TASK BRIEF ▸ Repeat every entry word for word, skipping the pictures.

DATA ▸
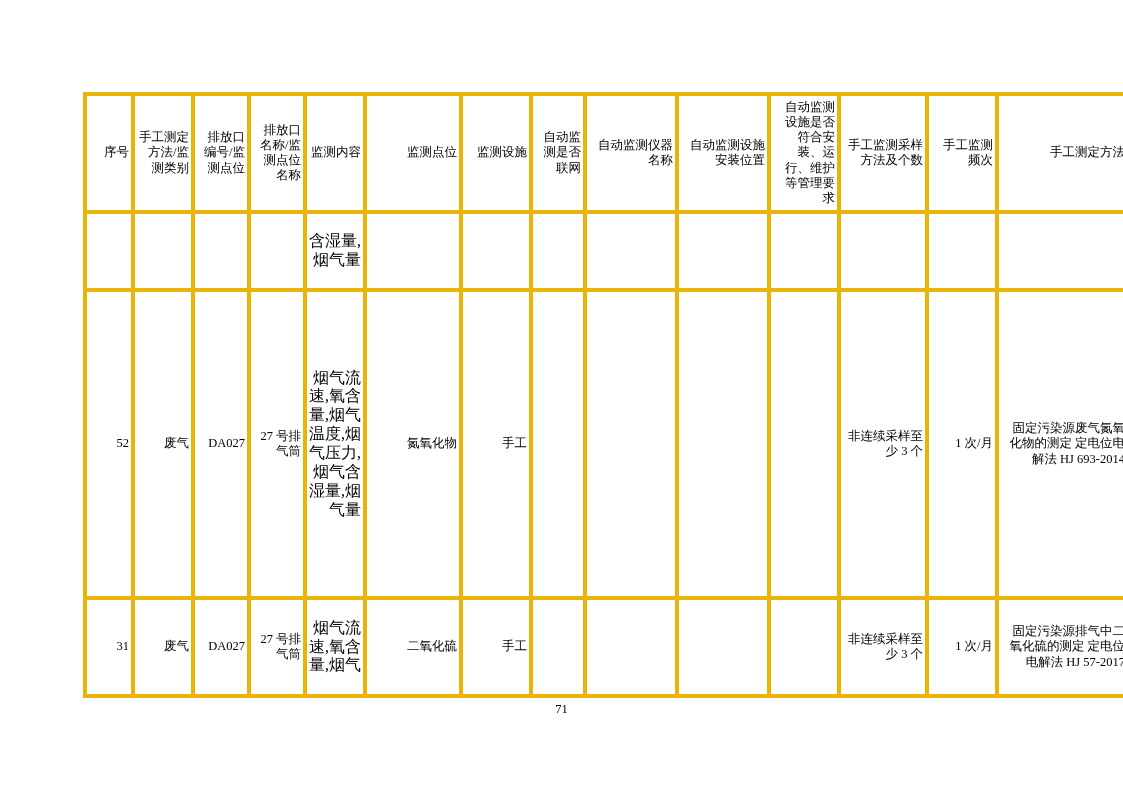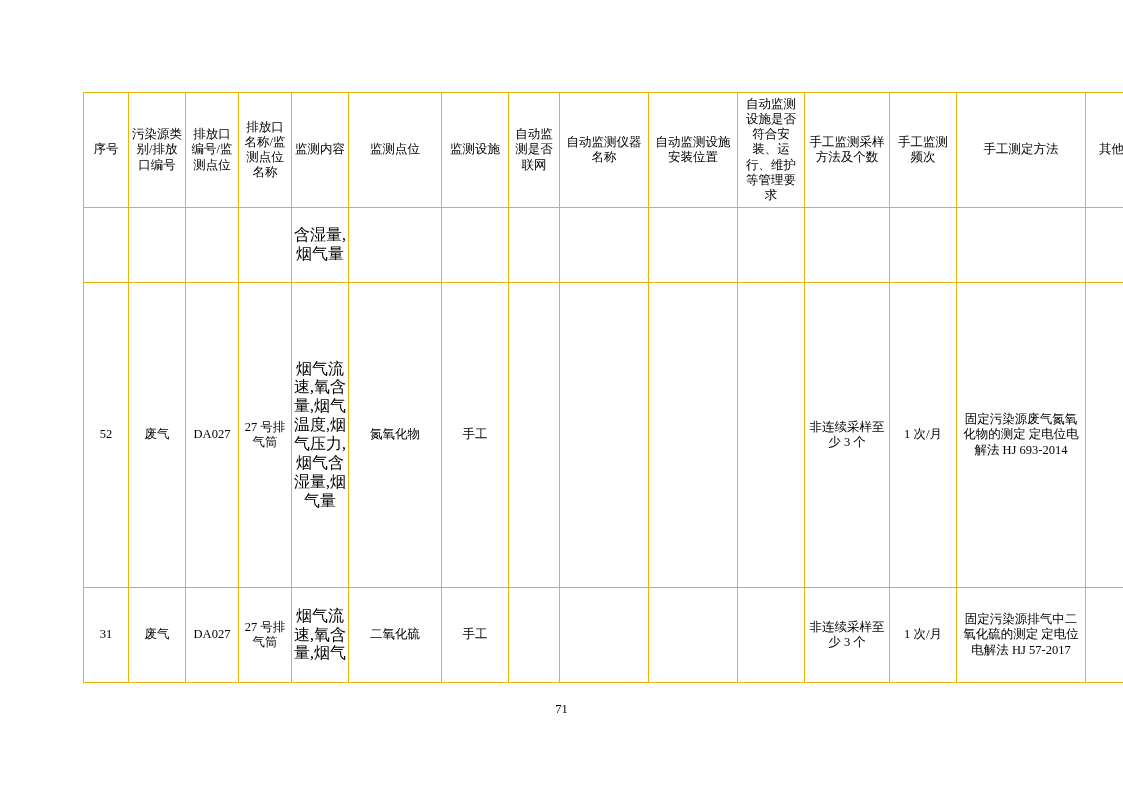--- a/index.html
+++ b/index.html
@@ -30,24 +30,24 @@
   }
   table.monitor-table {
     border-collapse: collapse;
     table-layout: fixed;
     width: 957px;
     font-size: 12.5px;
     line-height: 1.22;
   }
   table.monitor-table td,
   table.monitor-table th {
-    border: 1px solid #eab308;
+    border: 4px solid #eab308;
     padding: 2px 2px;
     vertical-align: middle;
-    text-align: center;
+    text-align: right;
     font-weight: normal;
     word-break: break-all;
   }
   thead td {
     height: 110px;
     font-size: 12.5px;
     padding: 3px 3px;
   }
   .col-seq      { width: 40px; }
   .col-type     { width: 52px; }
@@ -88,21 +88,21 @@
 </head>
 <body>
 
 <div id="page">
 
   <div id="table-wrap">
     <table class="monitor-table">
       <thead>
         <tr>
           <td class="col-seq">序号</td>
-          <td class="col-type">污染源类别/排放口编号</td>
+          <td class="col-type">手工测定方法/监测类别</td>
           <td class="col-outletid">排放口编号/监测点位</td>
           <td class="col-outletnm">排放口名称/监测点位名称</td>
           <td class="col-content">监测内容</td>
           <td class="col-pollutant">监测点位</td>
           <td class="col-facility">监测设施</td>
           <td class="col-online">自动监测是否联网</td>
           <td class="col-device">自动监测仪器名称</td>
           <td class="col-position">自动监测设施安装位置</td>
           <td class="col-require">自动监测设施是否符合安装、运行、维护等管理要求</td>
           <td class="col-sampling">手工监测采样方法及个数</td>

WRITTEN REPLY ▸
--- a/index.html
+++ b/index.html
@@ -30,24 +30,24 @@
   }
   table.monitor-table {
     border-collapse: collapse;
     table-layout: fixed;
     width: 957px;
     font-size: 12.5px;
     line-height: 1.22;
   }
   table.monitor-table td,
   table.monitor-table th {
-    border: 1px solid #eab308;
+    border: 4px solid #eab308;
     padding: 2px 2px;
     vertical-align: middle;
-    text-align: center;
+    text-align: right;
     font-weight: normal;
     word-break: break-all;
   }
   thead td {
     height: 110px;
     font-size: 12.5px;
     padding: 3px 3px;
   }
   .col-seq      { width: 40px; }
   .col-type     { width: 52px; }
@@ -88,21 +88,21 @@
 </head>
 <body>
 
 <div id="page">
 
   <div id="table-wrap">
     <table class="monitor-table">
       <thead>
         <tr>
           <td class="col-seq">序号</td>
-          <td class="col-type">污染源类别/排放口编号</td>
+          <td class="col-type">手工测定方法/监测类别</td>
           <td class="col-outletid">排放口编号/监测点位</td>
           <td class="col-outletnm">排放口名称/监测点位名称</td>
           <td class="col-content">监测内容</td>
           <td class="col-pollutant">监测点位</td>
           <td class="col-facility">监测设施</td>
           <td class="col-online">自动监测是否联网</td>
           <td class="col-device">自动监测仪器名称</td>
           <td class="col-position">自动监测设施安装位置</td>
           <td class="col-require">自动监测设施是否符合安装、运行、维护等管理要求</td>
           <td class="col-sampling">手工监测采样方法及个数</td>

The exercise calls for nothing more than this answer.